• **Dataset**
-- -- --

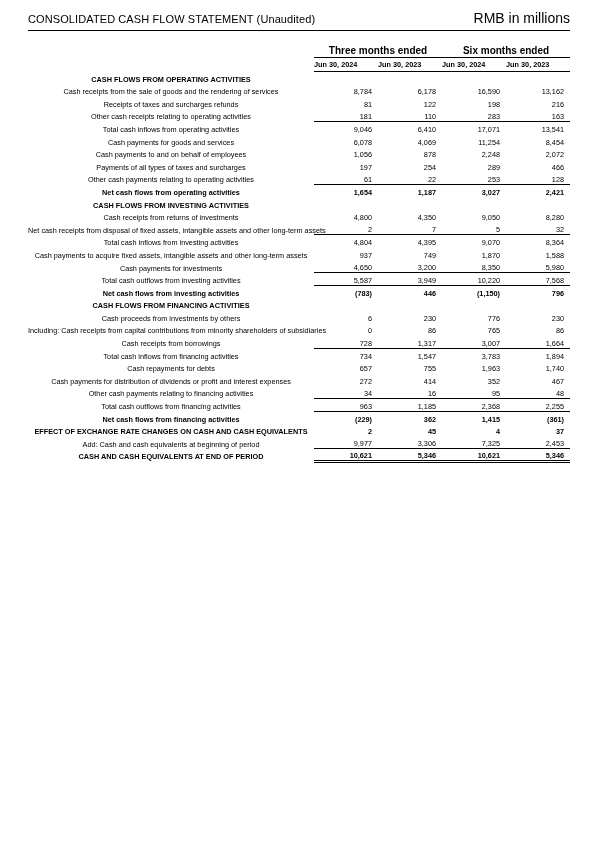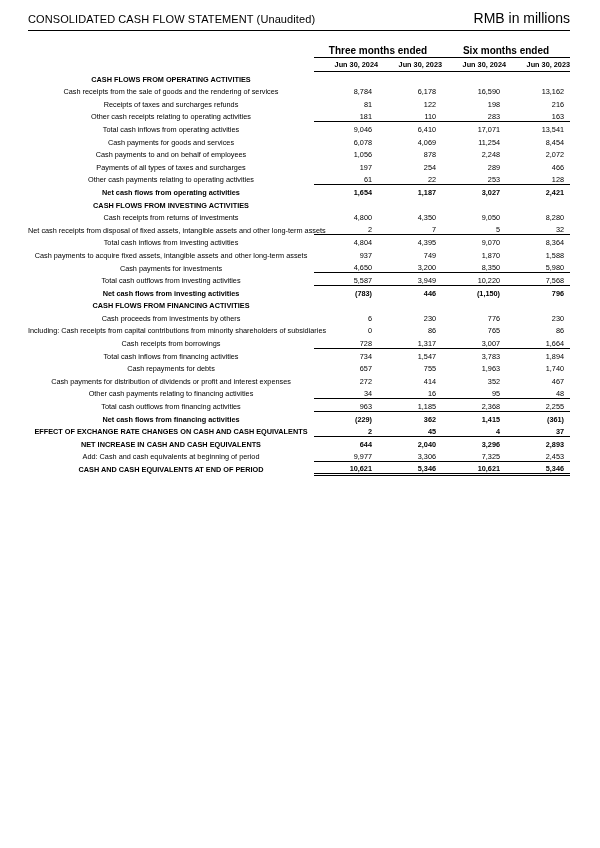--- a/index.html
+++ b/index.html
@@ -61,21 +61,21 @@
     font-weight: bold;
     text-align: center;
     padding-bottom: 1px;
   }
   .grp-head th.grp {
     border-bottom: 1px solid #000;
   }
   .col-head th {
     font-size: 7.3px;
     font-weight: bold;
-    text-align: right;
+    text-align: left;
     padding-top: 2px;
     padding-bottom: 2px;
     border-bottom: 1px solid #000;
     margin-top: 24px;
   }
   .col-head th.blank {
     border-bottom: none;
   }
   tbody tr { height: 12.6px; }
   td.label {
@@ -331,27 +331,20 @@
           <td class="num">1,415</td>
           <td class="num">(361)</td>
         </tr>
         <tr class="bold">
           <td class="label ind0">EFFECT OF EXCHANGE RATE CHANGES ON CASH AND CASH EQUIVALENTS</td>
           <td class="num">2</td>
           <td class="num">45</td>
           <td class="num">4</td>
           <td class="num">37</td>
         </tr>
-        <tr class="bold topline">
-          <td class="label ind0">NET INCREASE IN CASH AND CASH EQUIVALENTS</td>
-          <td class="num">644</td>
-          <td class="num">2,040</td>
-          <td class="num">3,296</td>
-          <td class="num">2,893</td>
-        </tr>
         <tr>
           <td class="label ind0">Add: Cash and cash equivalents at beginning of period</td>
           <td class="num">9,977</td>
           <td class="num">3,306</td>
           <td class="num">7,325</td>
           <td class="num">2,453</td>
         </tr>
         <tr class="bold topline dblunder">
           <td class="label ind0">CASH AND CASH EQUIVALENTS AT END OF PERIOD</td>
           <td class="num">10,621</td>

-- -- --

• **Exercise**
Write out the material above exactly. Skip the pictures.

• **Your response**
--- a/index.html
+++ b/index.html
@@ -61,21 +61,21 @@
     font-weight: bold;
     text-align: center;
     padding-bottom: 1px;
   }
   .grp-head th.grp {
     border-bottom: 1px solid #000;
   }
   .col-head th {
     font-size: 7.3px;
     font-weight: bold;
-    text-align: right;
+    text-align: left;
     padding-top: 2px;
     padding-bottom: 2px;
     border-bottom: 1px solid #000;
     margin-top: 24px;
   }
   .col-head th.blank {
     border-bottom: none;
   }
   tbody tr { height: 12.6px; }
   td.label {
@@ -331,27 +331,20 @@
           <td class="num">1,415</td>
           <td class="num">(361)</td>
         </tr>
         <tr class="bold">
           <td class="label ind0">EFFECT OF EXCHANGE RATE CHANGES ON CASH AND CASH EQUIVALENTS</td>
           <td class="num">2</td>
           <td class="num">45</td>
           <td class="num">4</td>
           <td class="num">37</td>
         </tr>
-        <tr class="bold topline">
-          <td class="label ind0">NET INCREASE IN CASH AND CASH EQUIVALENTS</td>
-          <td class="num">644</td>
-          <td class="num">2,040</td>
-          <td class="num">3,296</td>
-          <td class="num">2,893</td>
-        </tr>
         <tr>
           <td class="label ind0">Add: Cash and cash equivalents at beginning of period</td>
           <td class="num">9,977</td>
           <td class="num">3,306</td>
           <td class="num">7,325</td>
           <td class="num">2,453</td>
         </tr>
         <tr class="bold topline dblunder">
           <td class="label ind0">CASH AND CASH EQUIVALENTS AT END OF PERIOD</td>
           <td class="num">10,621</td>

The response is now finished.